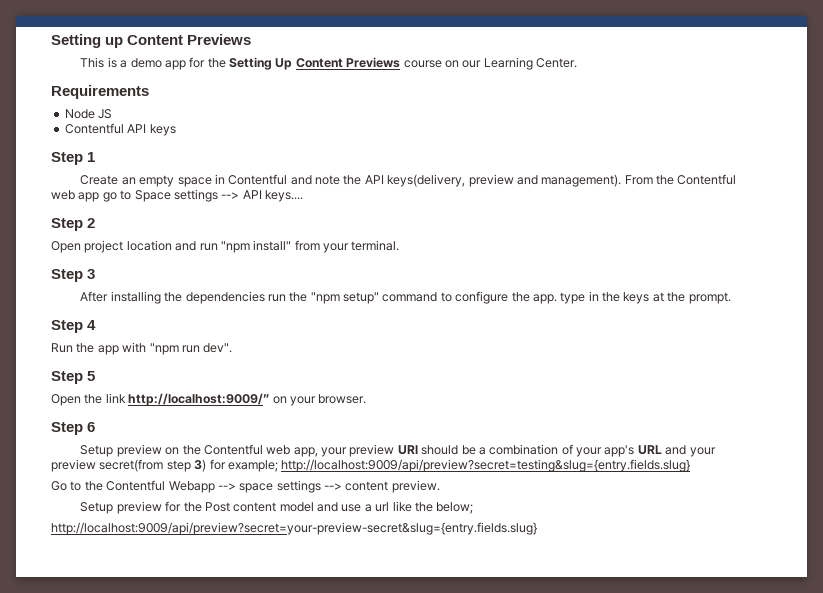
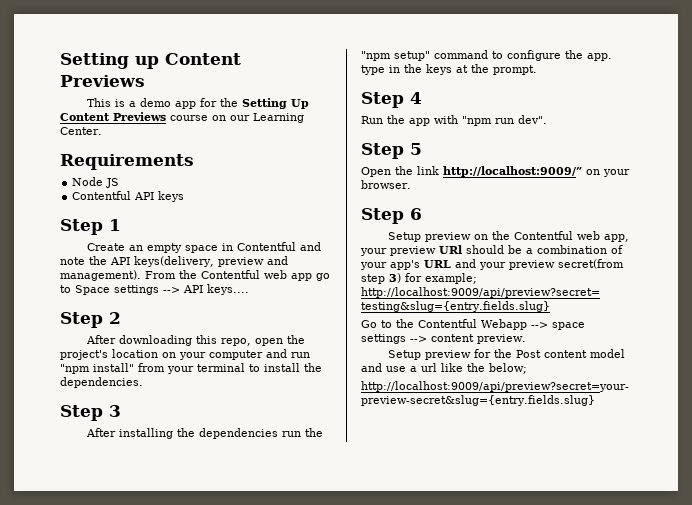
- Open project location and run "npm install" from your terminal.
+ After downloading this repo, open the project's location on your computer and run "npm install" from your terminal to install the dependencies.

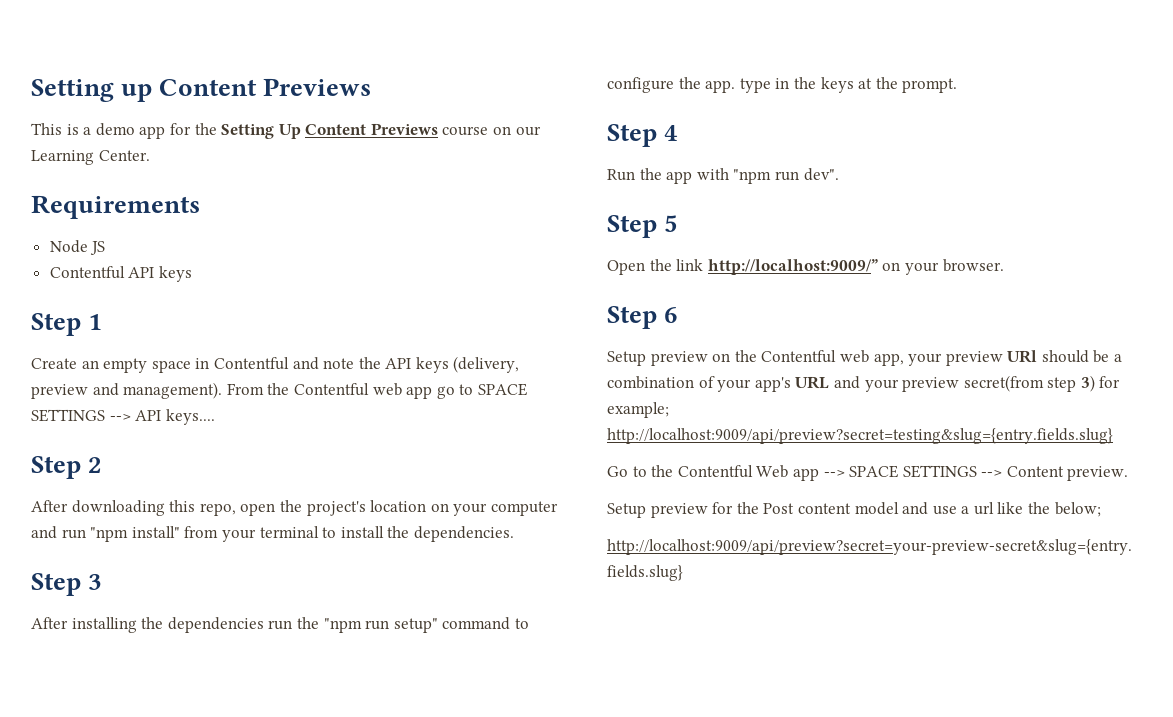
- Create an empty space in Contentful and note the API keys(delivery, preview and management).
+ Create an empty space in Contentful and note the API keys (delivery, preview and management).
- From the Contentful web app go to Space settings --> API keys....
+ From the Contentful web app go to SPACE SETTINGS --> API keys....
- After installing the dependencies run the "npm setup" command to configure the app. type in the keys at the prompt.
+ After installing the dependencies run the "npm run setup" command to configure the app. type in the keys at the prompt.
- Go to the Contentful Webapp --> space settings --> content preview.
+ Go to the Contentful Web app --> SPACE SETTINGS --> Content preview.

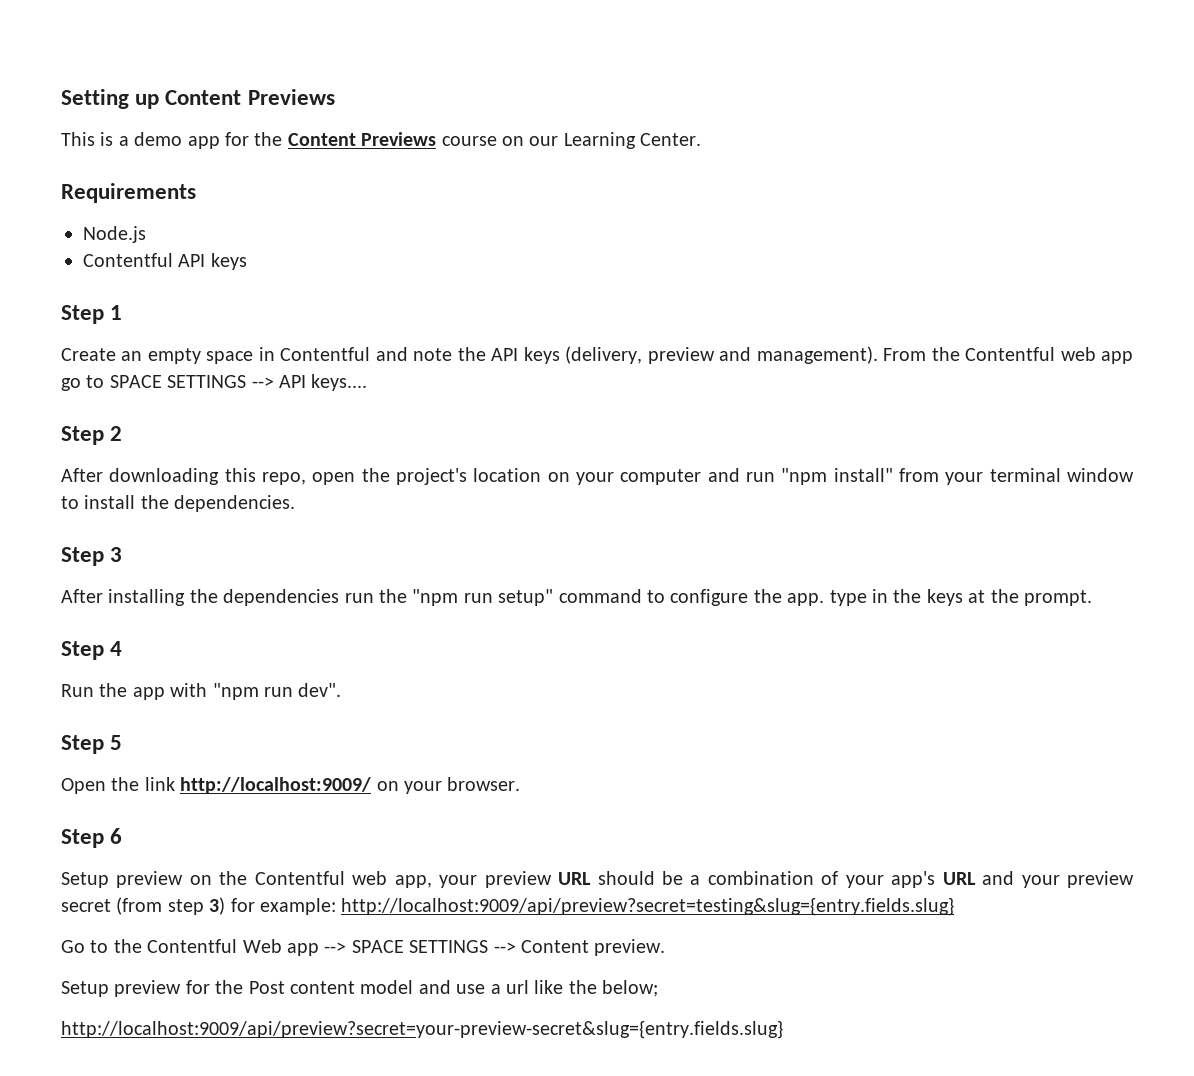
- This is a demo app for the Setting Up Content Previews course on our Learning Center.
+ This is a demo app for the Content Previews course on our Learning Center.
- Node JS
+ Node.js
- After downloading this repo, open the project's location on your computer and run "npm install" from your terminal to install the dependencies.
+ After downloading this repo, open the project's location on your computer and run "npm install" from your terminal window to install the dependencies.
- Open the link http://localhost:9009/” on your browser.
+ Open the link http://localhost:9009/ on your browser.
- Setup preview on the Contentful web app, your preview URl should be a combination of your app's URL and your preview secret(from step 3) for example; http://localhost:9009/api/preview?secret=testing&slug={entry.fields.slug}
+ Setup preview on the Contentful web app, your preview URL should be a combination of your app's URL and your preview secret (from step 3) for example: http://localhost:9009/api/preview?secret=testing&slug={entry.fields.slug}

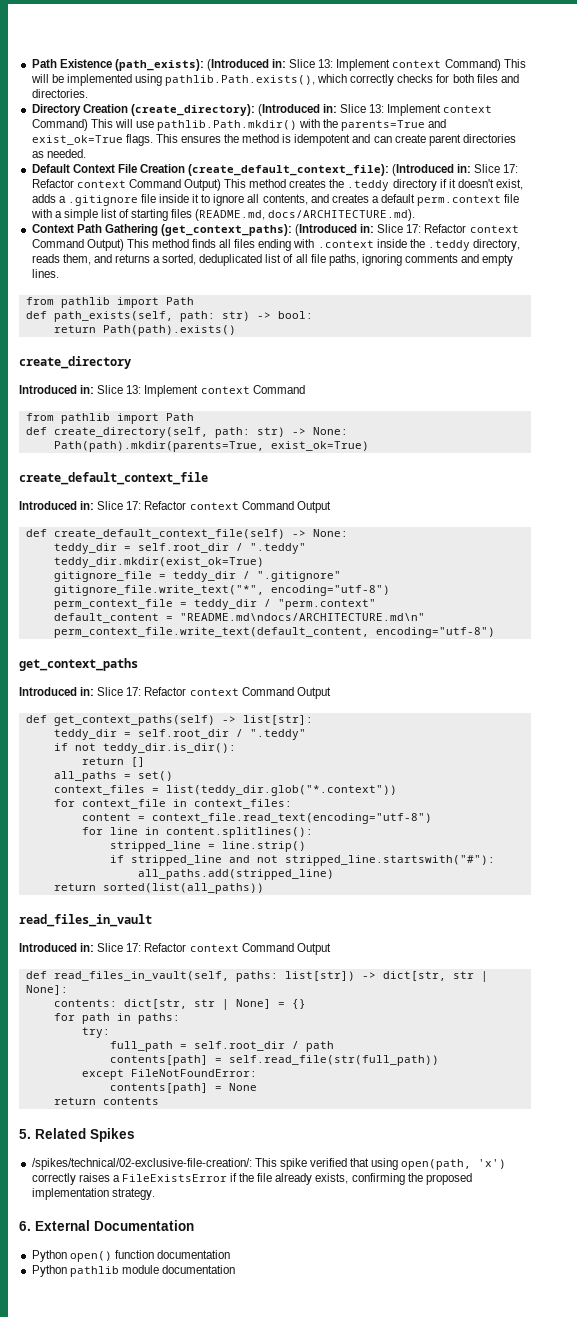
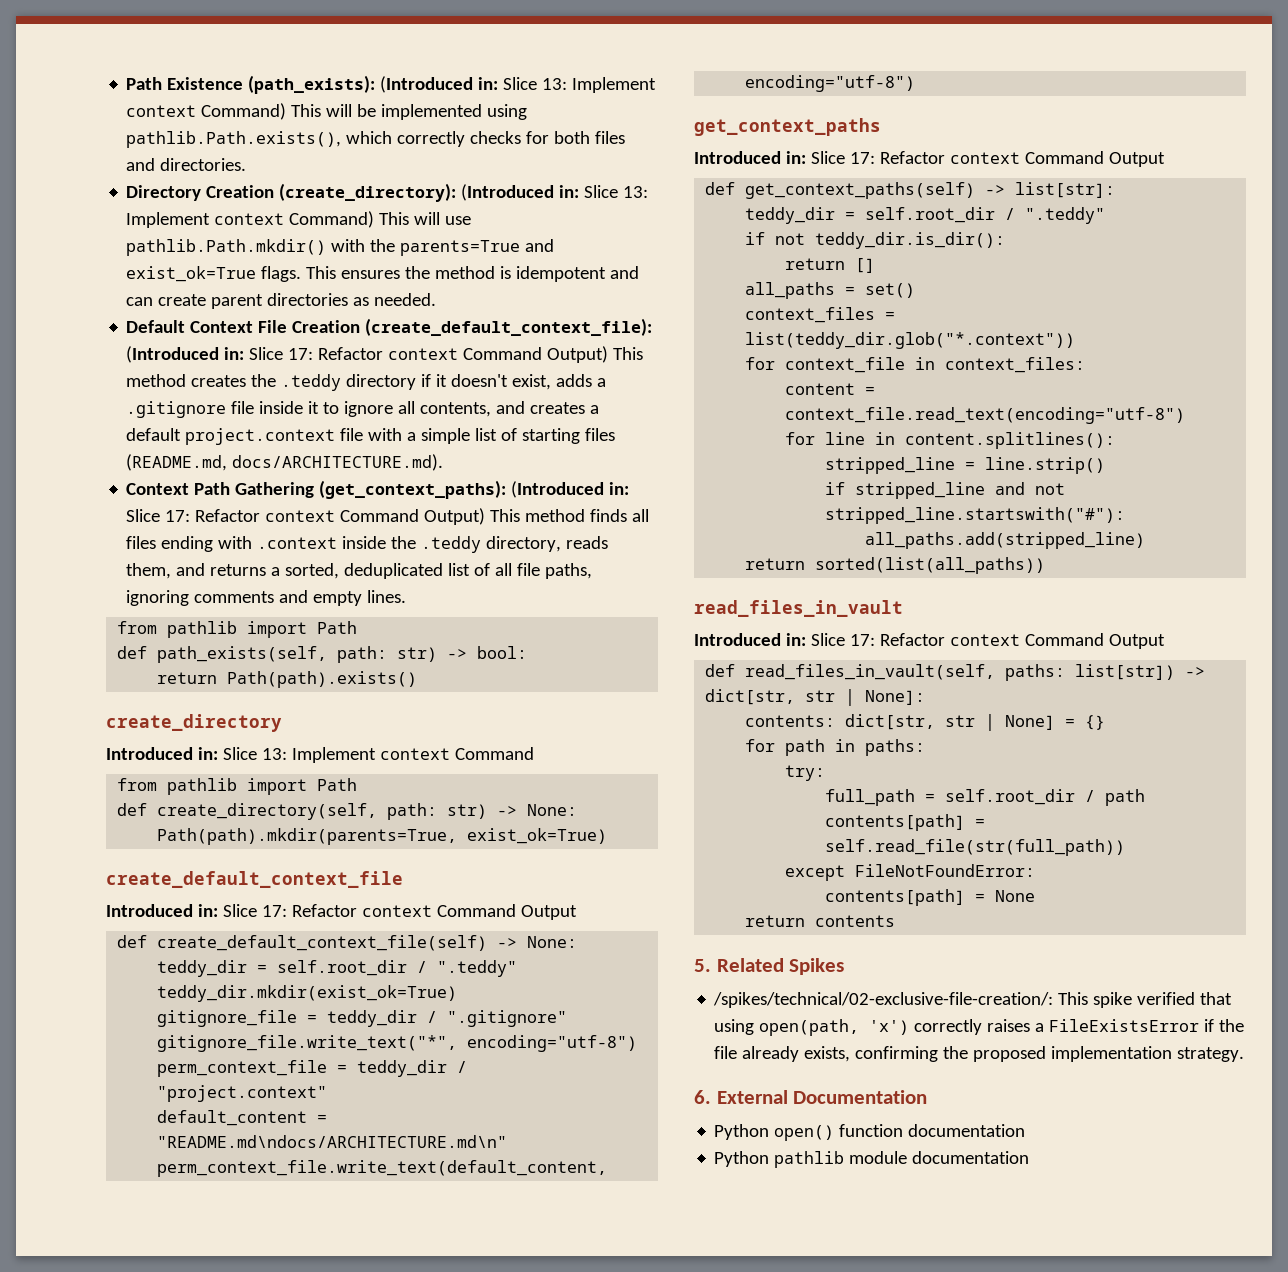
- Default Context File Creation (create_default_context_file): (Introduced in: Slice 17: Refactor context Command Output) This method creates the .teddy directory if it doesn't exist, adds a .gitignore file inside it to ignore all contents, and creates a default perm.context file with a simple list of starting files (README.md, docs/ARCHITECTURE.md).
+ Default Context File Creation (create_default_context_file): (Introduced in: Slice 17: Refactor context Command Output) This method creates the .teddy directory if it doesn't exist, adds a .gitignore file inside it to ignore all contents, and creates a default project.context file with a simple list of starting files (README.md, docs/ARCHITECTURE.md).
- perm_context_file = teddy_dir / "perm.context"
+ perm_context_file = teddy_dir / "project.context"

+ + + +

**Try it**: Among the lines above, the one with "- Go to the" opens the part to repeat and the one with "- This is a" closes it; repeat only that part exactly, with no pictures.

**Solution to this problem**:
- Go to the Contentful Webapp --> space settings --> content preview.
+ Go to the Contentful Web app --> SPACE SETTINGS --> Content preview.

- This is a demo app for the Setting Up Content Previews course on our Learning Center.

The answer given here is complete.